Im Juli 2013 traf sich Präsidentin Dilma Rousseff zum ersten Mal seit ihrem Amtsantritt mit einer Abordnung der indigenen Völker Brasiliens. Im Anschluss veröffentlichte das Präsidialamt ein Foto von Dilma im Kreis lachender Indios. Die an dem Treffen beteiligte Sônia Guajajara, Koordinatorin der Organizações Indígenas da Amazônia Brasileira (Coiab), kommentierte: „Unsere Beziehung lässt sich nicht anhand eines Fotos, sondern anhand von Taten beurteilen. Die Fakten offenbaren, dass diese Regierung die Rechte der Indigenen jeden Tag verletzt.“
Einen ähnlichen Satz sagt Paulo Cesar dos Santos. Der Geografielehrer ist leitendes Mitglied der linken Gewerkschaft Central dos Trabalhadores e Trabalhadoras do Brasil (CTB) in Rio de Janeiro. Am Rande einer enttäuschend kleinen Demonstration zum brasilianischen Unabhängigkeitstag diskutiert er mit einem Jugendlichen, der sich zum Anarchismus bekennt. „Eure Steine auf Banken bringen zwar nichts“, sagt dos Santos, „doch der wirkliche Vandale ist der Staat, schau dir nur unsere Gehälter hat.“ Seit einigen Wochen streiken dos Santos und seine Lehrerkollegen für höhere Löhne. Sie verdienen in Rio monatlich rund 2000 Reais, umgerechnet 670 Euro. Im brasilianischen Durchschnitt ist es weit weniger. „Aber wir unterrichten 40 Schüler pro Klasse und sollen die zukünftigen Bürger dieses Landes formen“, sagt dos Santos. Es ist daher keine Überraschung für den 57-Jährigen, dass Brasilien bei der Pisa-Studie auf Platz 53 von 65 Nationen landete. „Viele Lehrer sind selbst schlecht ausgebildet und überfordert.“ Es ist ein ebenso vielsagender Widerspruch, dass Brasiliens Lehrer zu den am schlechtesten bezahlten der Welt gehören, während sich das Land den zweitteuersten Kongress mit Abgeordnetendiäten von umgerechnet 9000 Euro gönnt.

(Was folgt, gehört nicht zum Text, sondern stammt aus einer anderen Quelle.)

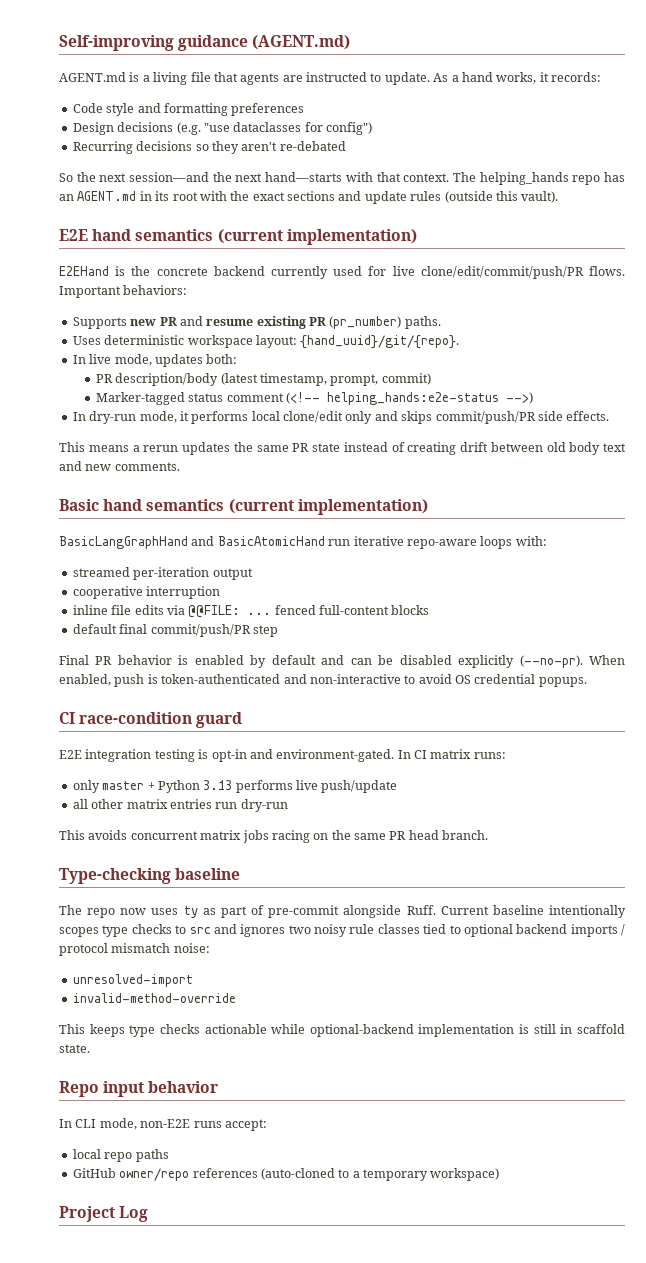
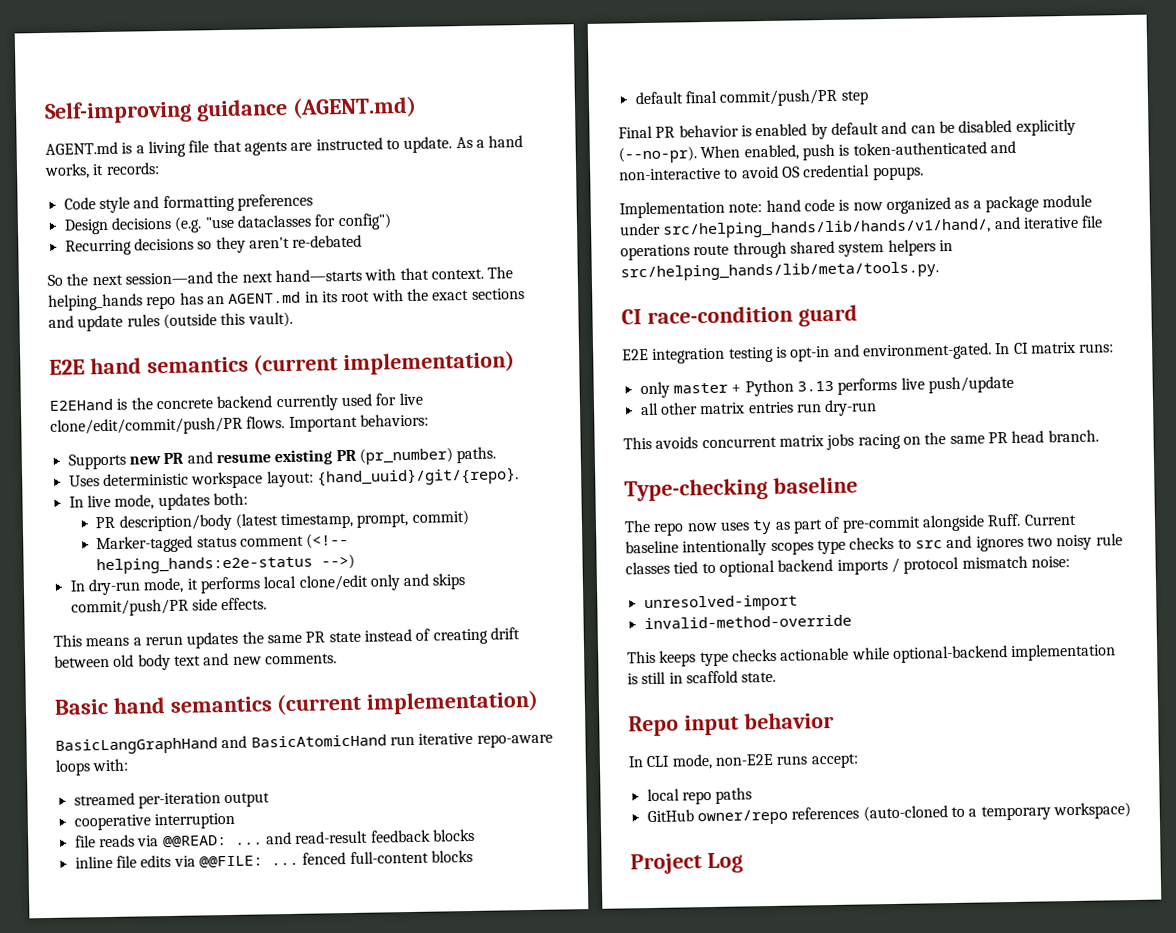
+ file reads via @@READ: ... and read-result feedback blocks
+ Implementation note: hand code is now organized as a package module under src/helping_hands/lib/hands/v1/hand/, and iterative file operations route through shared system helpers in src/helping_hands/lib/meta/tools.py.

Dos Santos ist seit 25 Jahren Gewerkschaftsmitglied, vor seinem Job als Lehrer war er Metallarbeiter. Außerdem gehört er der kommunistischen Partei Brasiliens PCdoB an, die mit der CTB verbündet ist. Dass viele Analysten die Parteien und Gewerkschaften seit den Jugendprotesten an den Rand gedrängt sehen, hält dos Santos für Quatsch: „Man braucht feste Strukturen und eine Organisation, um politisch etwas verändern zu wollen.“ An den jungen Anarchisten gewandt, sagt er: „Ihr habt noch nie irgendetwas verändert.“ Tatsächlich hat die junge brasilianische Protestbewegung nie mehr so viele Menschen mobilisieren können, wie noch im Juni, als parallel der Fifa-Confed-Cup stattfand. Das Schwächeln hängt auch damit zusammen, dass die Bewegung horizontal und im Schwarm denkt und sowohl Persönlichkeiten wie feste Strukturen ablehnt. Sie hat es bisher versäumt, dem Protest ein neue, bleibende Form zu geben.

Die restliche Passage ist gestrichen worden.